There’s a buzz about the game, thanks in part to Spin, the new club in Manhattan, opened last fall by actress Susan Sarandon, where a combination of lounge and serious ping-pong is courting celebrities, as well as top players. But there’s more than just a cool factor.
“The stars have aligned in a lot of areas,” says Michael Cavanaugh, CEO of USA Table Tennis, the national organizing body for table tennis in the U.S. The economy has been a factor, according to Cavanaugh, which has resulted in a rediscovery of the game for families looking for inexpensive quality time. Other factors include the women’s team’s fifth-place finish in Beijing, a growing and active college program, and junior sensations 15-year-old Michael Landers from Long Island and 14-year-old Ariel Hsing from California, both national champions, making headlines as paddling prodigies.
And it doesn’t hurt to have doctors touting ping-pong as good brain therapy because of the hand-eye coordination and rapid eye movement the game demands. Some medical professionals are even saying the game could help slow Alzheimer’s disease.

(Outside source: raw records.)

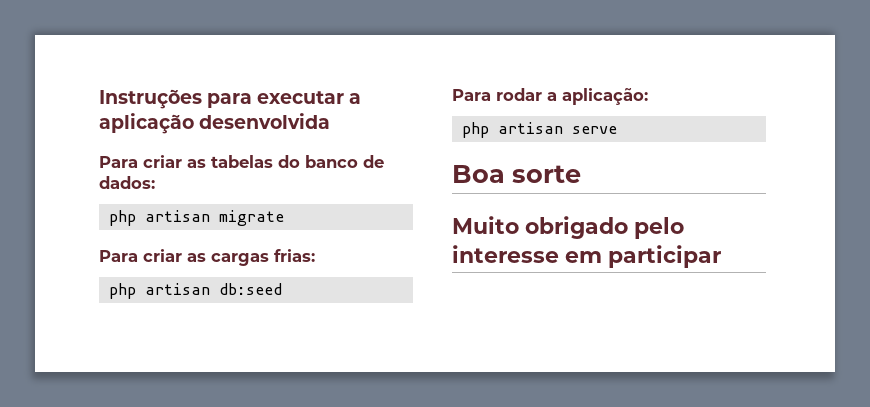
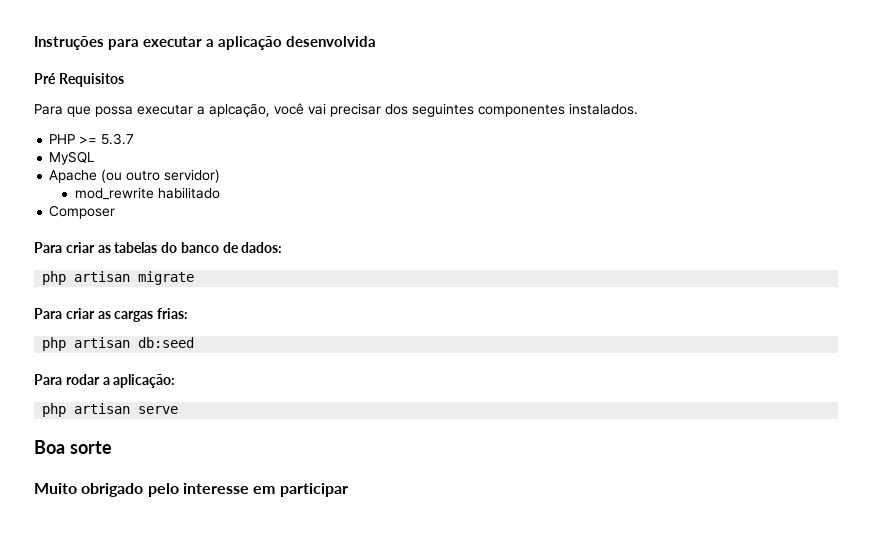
(331, 121) none -> [34,73,124,87] [34,103,638,117] [49,133,135,145] [49,151,95,165] [49,169,221,183] [74,187,220,200] [49,205,116,219] // Pré Requisitos // Para que possa executar a aplcação, você vai precisar dos seguintes componentes instalados. // PHP >= 5.3.7 // MySQL // Apache (ou outro servidor) // mod_rewrite habilitado // Composer

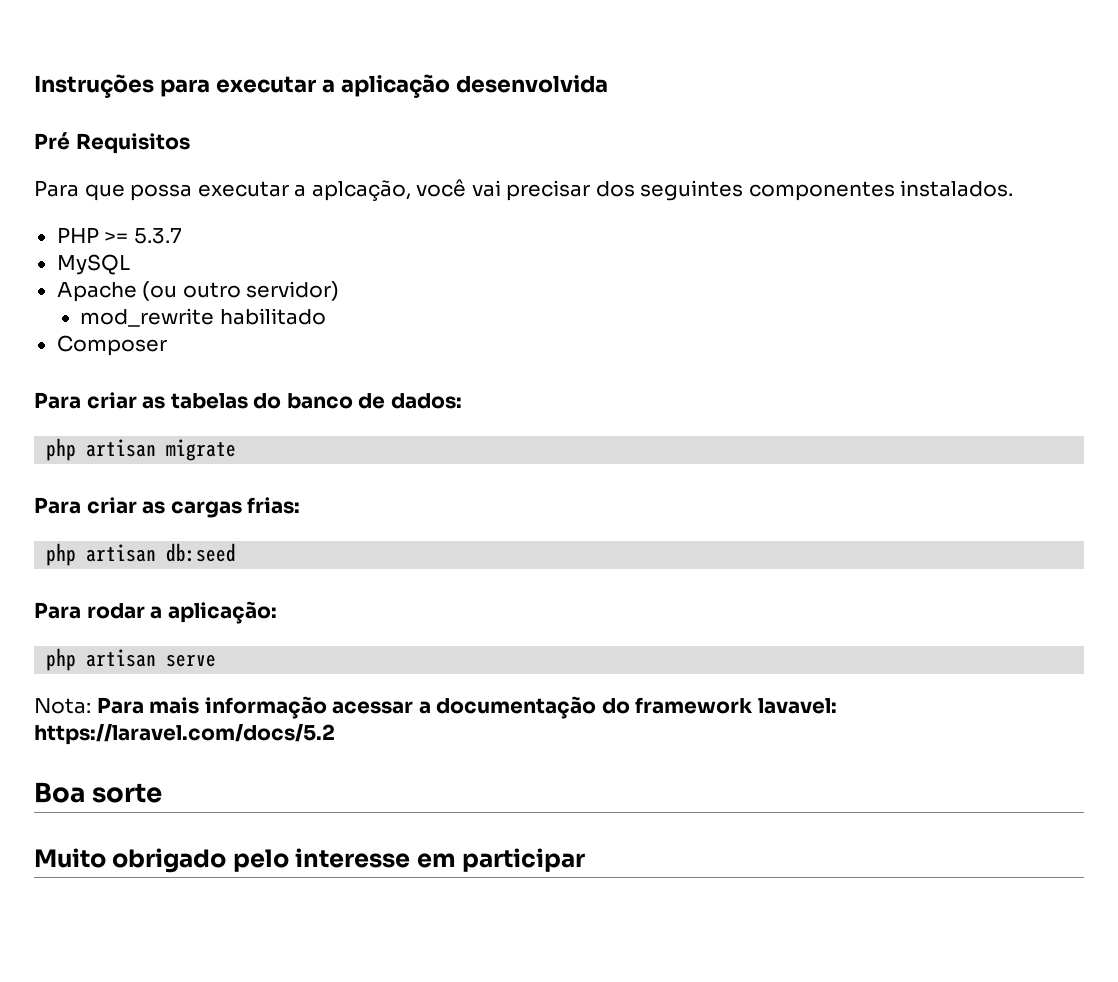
(179, 410) none -> [34,696,837,719] [34,724,335,745] // Nota: Para mais informação acessar a documentação do framework lavavel: https://laravel.com/docs/5.2

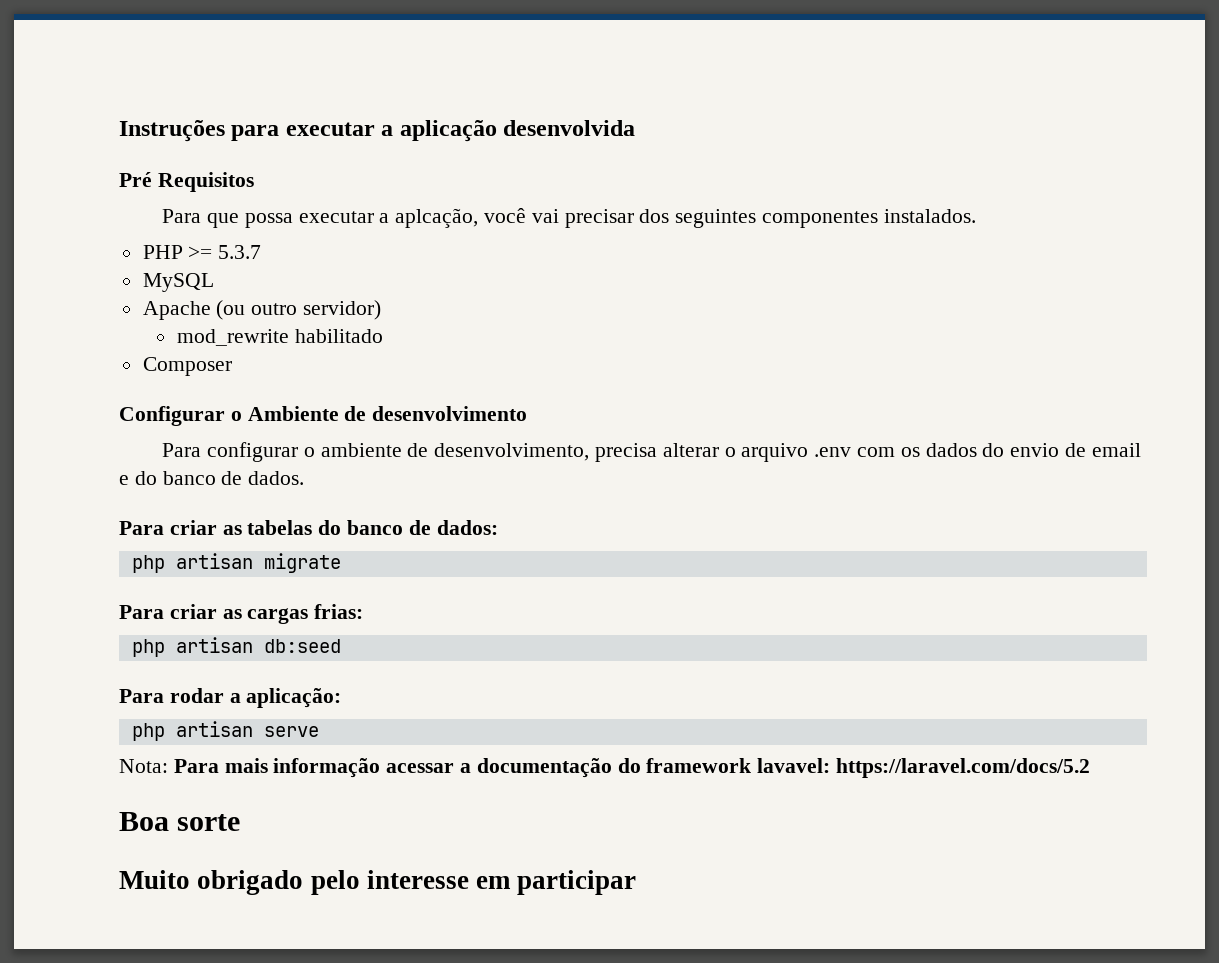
(167, 345) none -> [119,406,528,426] [162,442,1141,462] [119,471,305,485] // Configurar o Ambiente de desenvolvimento // Para configurar o ambiente de desenvolvimento, precisa alterar o arquivo .env com os dados do envio de email e do banco de dados.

Another selling point for the game was last year’s Hardbat Classic in Las Vegas, a one-of-a-kind table-tennis tournament and lifestyle event, the largest ever assembled in the U.S. ESPN broadcast the event and players received unprecedented prize money.
“Every time table tennis gets on TV, it floats our boat,” says Cavanaugh, adding that the USATT supported the event.
In New York’s Westchester County, ping-pong proved to be a huge hit for one sporting goods retailer who took advantage of a nearby vacant store and transformed it into a ping-pong parlor for six months. Mel Siegel, an owner of Sportech in the Rye Ridge Shopping Center in Rye Brook, N.Y., couldn’t have been more pleased at the outcome. After collecting as many as 900 email addresses from customers who expressed interest in playing ping-pong, Siegel worked with Butterfly to set up four tables in the space.
He rented out court time and organized tournaments and clinics with Robert Roberts, an international champion from Barbados who now coaches in Westchester. Proceeds from the tournament entry fees went to the new Westchester Children’s Museum. “People would walk by, take a quick look and then walk back to look again and smile,” says Siegel, who believes everyone has had ping-pong somewhere in their past. Parents were happy to get their kids off the couch, the activity was good for Sportech and the shopping center, and the museum received more than $3,000.
“Ping-pong draws a wide range of people,” says Siegel. “It’s generational, men and women can play, parents and kids can have fun, and people feel better and healthier afterward.” Soon after the parlor opened, Siegel received requests for birthday parties, sweet 16 celebrations and adult cocktail parties. He even discovered some excellent players he never knew who lived in the area. But a significant outcome of the venture was a senior citizen who was able to beat depression by playing a favorite game from the past.
It seems like the sport has been a win-win on all fronts.